Tuesday, December 18, 2012

Coming up for Air

It's a rainy Tuesday morning just a week before Christmas.  I'm at home from work today since my son had gotten sick at daycare yesterday afternoon, and although he seems quite fine, it's their policy that a child must stay home for 24 hours after vomiting.  Normally, I'd look at this situation as a pleasant turn of events in which I can spend more 1 on 1 time with him and relish in it.  This time, however, my feelings are a bit hazy since I'm feeling a lot of pressure at work. 

Wondering whether or not you're job is at risk on a daily basis is not a healthy feeling at all.  It invites in doubt, fear, and sabotages your ability to be confident productive member of a team.  Hearing feedback that someone important in your organization doesn't feel as though you are competent, put me in a state of fight or flight.  It was important for me to fully digest what was said, and then figure out how I want to handle that information.

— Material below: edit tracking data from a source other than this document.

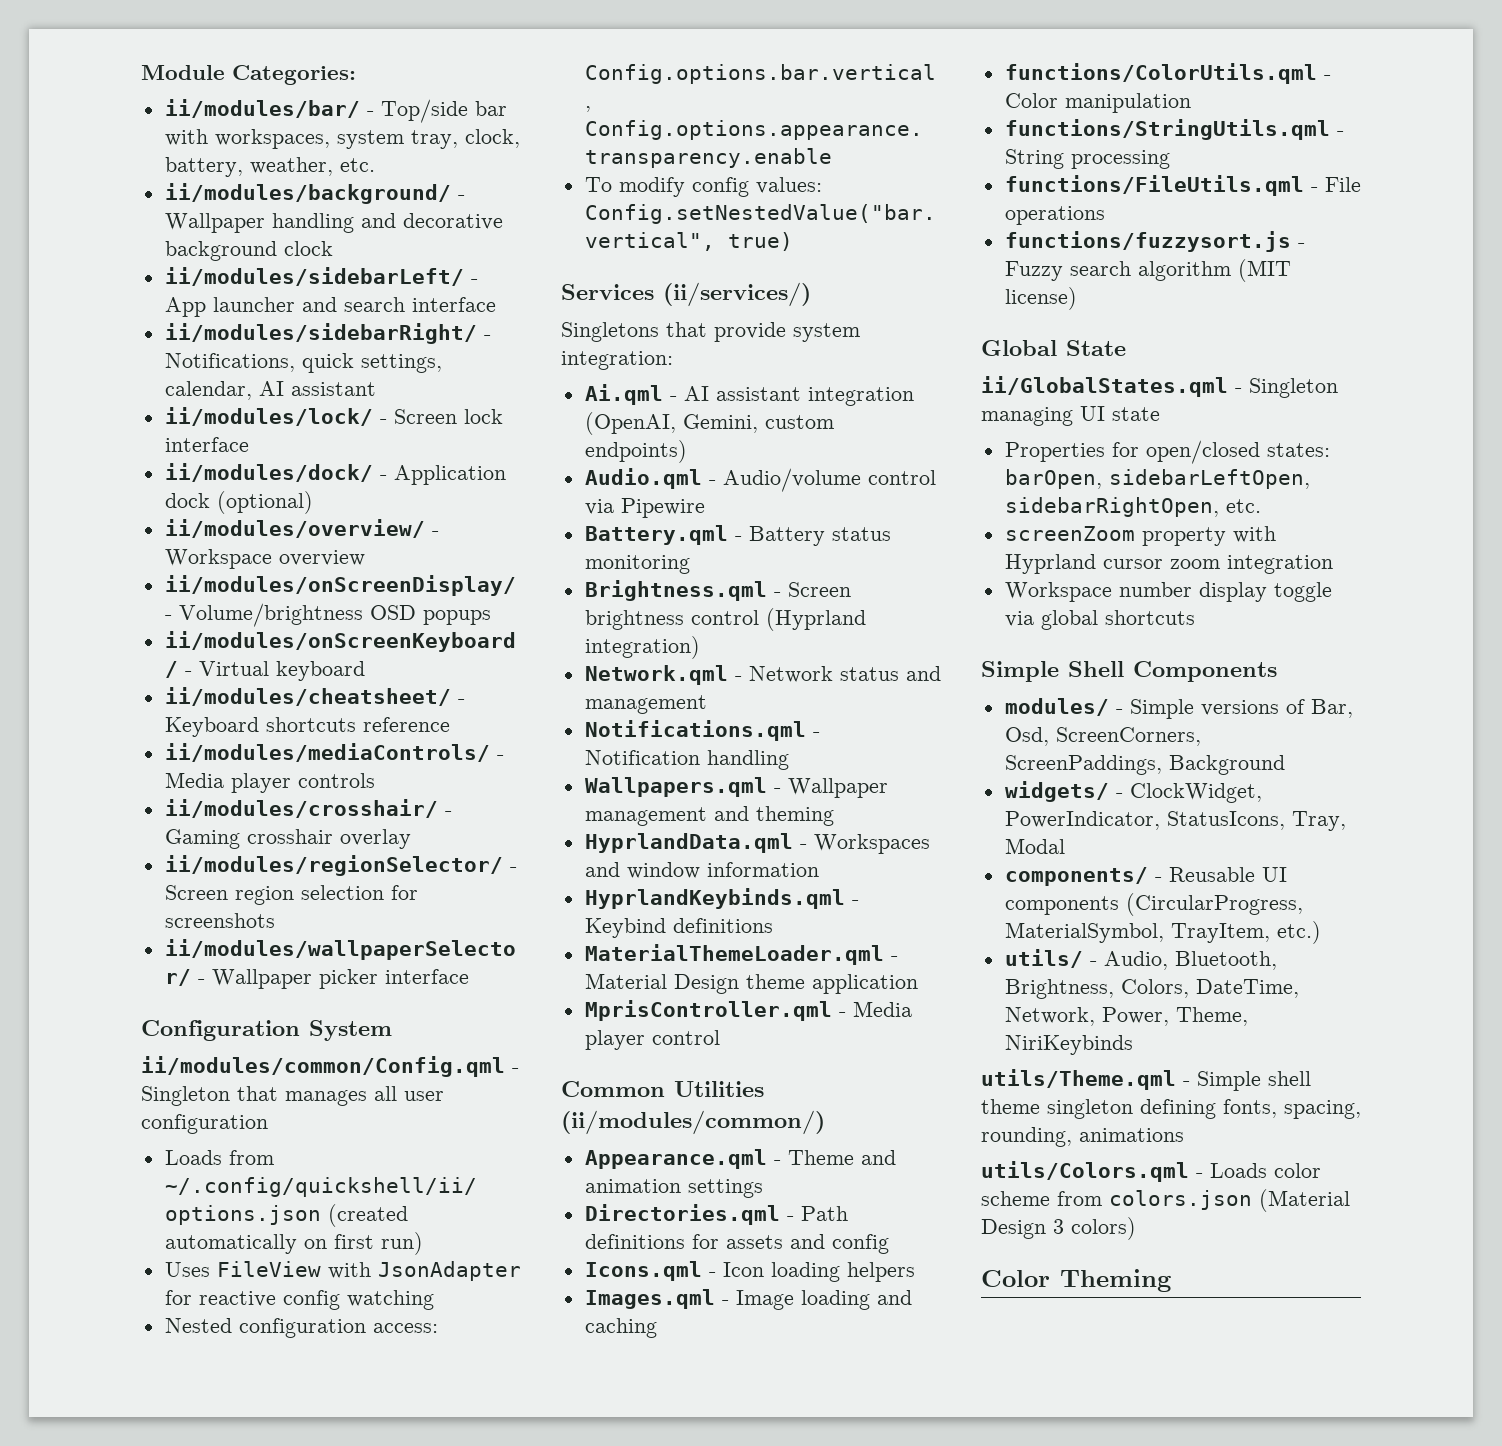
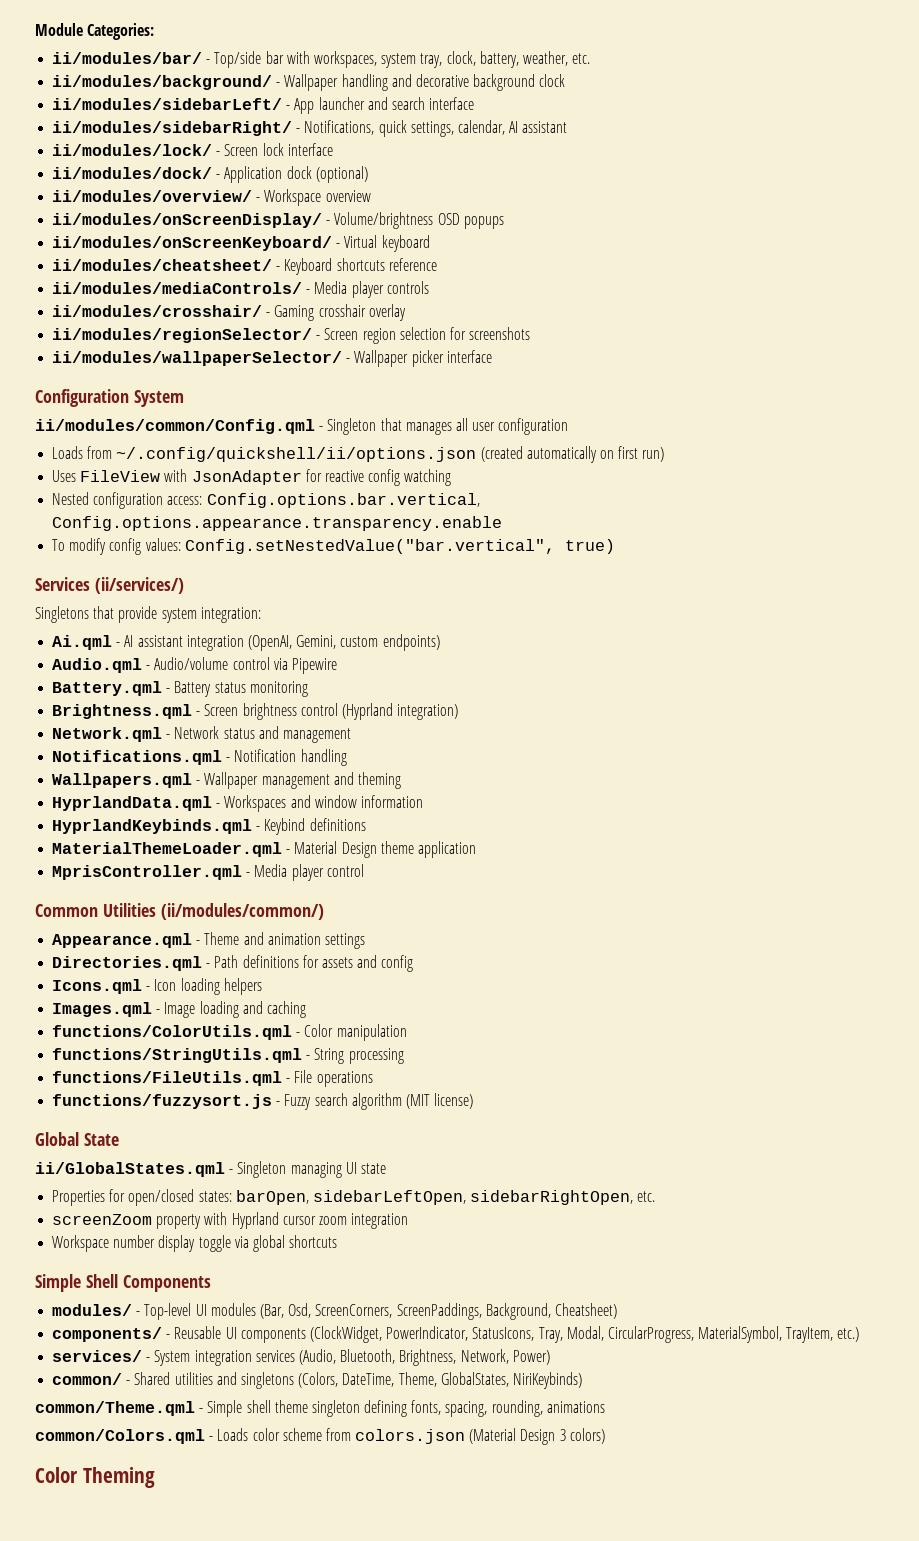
- modules/ - Simple versions of Bar, Osd, ScreenCorners, ScreenPaddings, Background
- widgets/ - ClockWidget, PowerIndicator, StatusIcons, Tray, Modal
+ modules/ - Top-level UI modules (Bar, Osd, ScreenCorners, ScreenPaddings, Background, Cheatsheet)
- components/ - Reusable UI components (CircularProgress, MaterialSymbol, TrayItem, etc.)
- utils/ - Audio, Bluetooth, Brightness, Colors, DateTime, Network, Power, Theme, NiriKeybinds
- utils/Theme.qml - Simple shell theme singleton defining fonts, spacing, rounding, animations
+ components/ - Reusable UI components (ClockWidget, PowerIndicator, StatusIcons, Tray, Modal, CircularProgress, MaterialSymbol, TrayItem, etc.)
+ services/ - System integration services (Audio, Bluetooth, Brightness, Network, Power)
+ common/ - Shared utilities and singletons (Colors, DateTime, Theme, GlobalStates, NiriKeybinds)
+ common/Theme.qml - Simple shell theme singleton defining fonts, spacing, rounding, animations
- utils/Colors.qml - Loads color scheme from colors.json (Material Design 3 colors)
+ common/Colors.qml - Loads color scheme from colors.json (Material Design 3 colors)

I'm still me, so I immediately got angry, felt blind sided, hung out to dry and felt there was no hope.  I started doing a mental inventory of what other possibilities might be out there for me, should the unthinkable happen.  But, then I waited.  I'm still waiting.  I want desperately to share my side of the story, however at the same time, I am not for fear even presenting a defense only validates it's worth discussion.

So here's what I have decided is the best approach.

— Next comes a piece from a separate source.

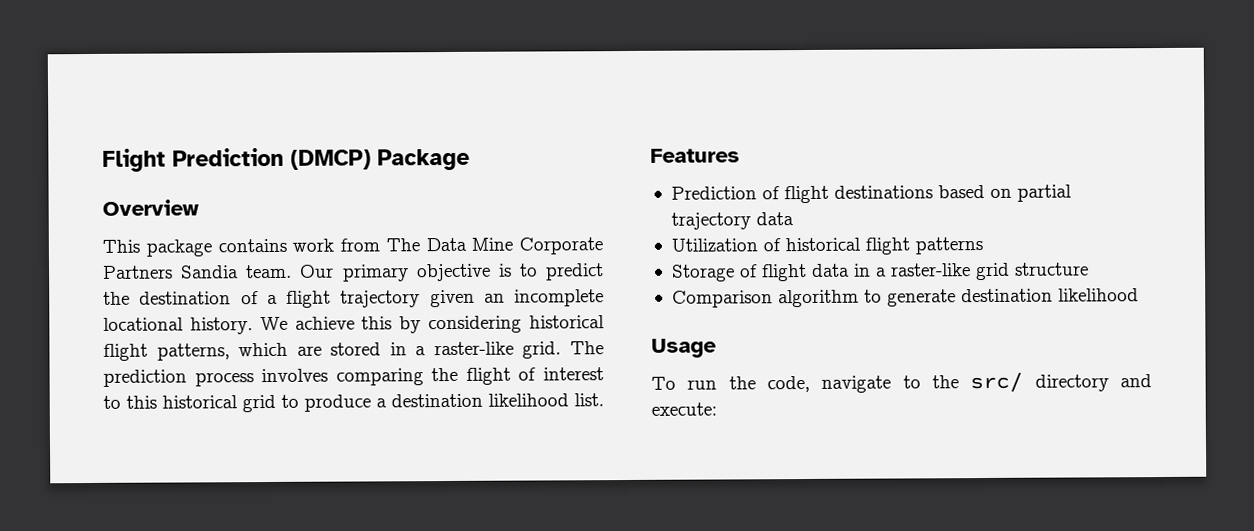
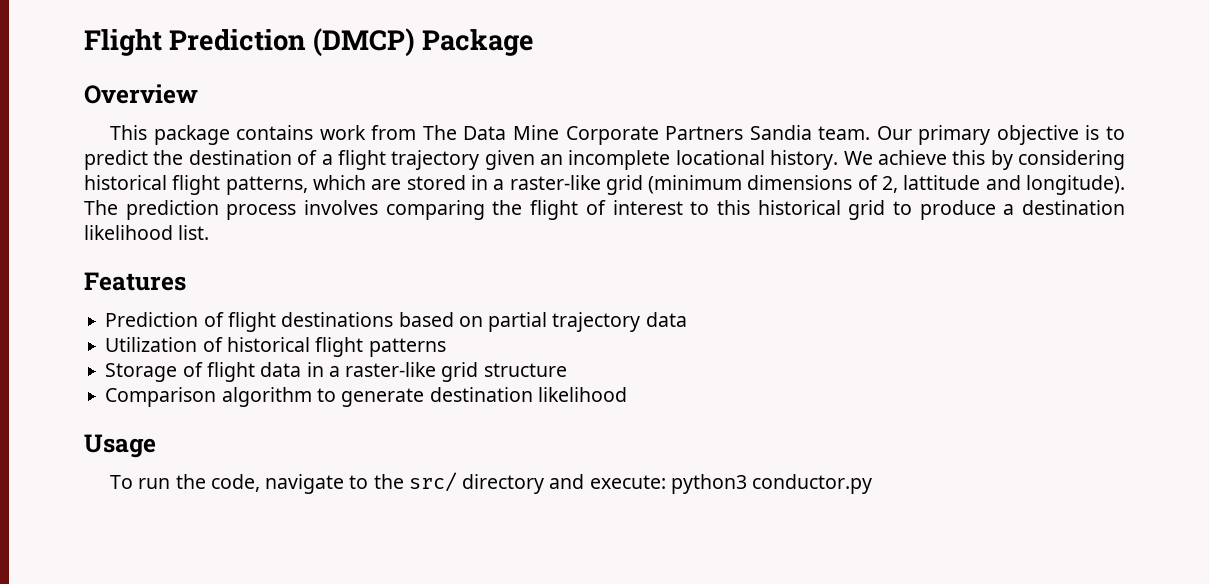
- We achieve this by considering historical flight patterns, which are stored in a raster-like grid.
+ We achieve this by considering historical flight patterns, which are stored in a raster-like grid (minimum dimensions of 2, lattitude and longitude).
- To run the code, navigate to the src/ directory and execute:
+ To run the code, navigate to the src/ directory and execute: python3 conductor.py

  1. Ensure I circle back with my manager and fully understand where he feels the gaps are in my performance
  2. Ask for advice on how to address those gaps, and perhaps even ask what I should have done given the situation
  3. Take it day by day doing my best always
  4. NOT loosing my personal stability - by borrowing my time at home w/ my son to "make up" for perceived deficits.
It's important to me that I do keep a work/life balance.  I do not want to set my self up for short changing my son's time with me.  When I'm a mom, I'm a mom, that's is all.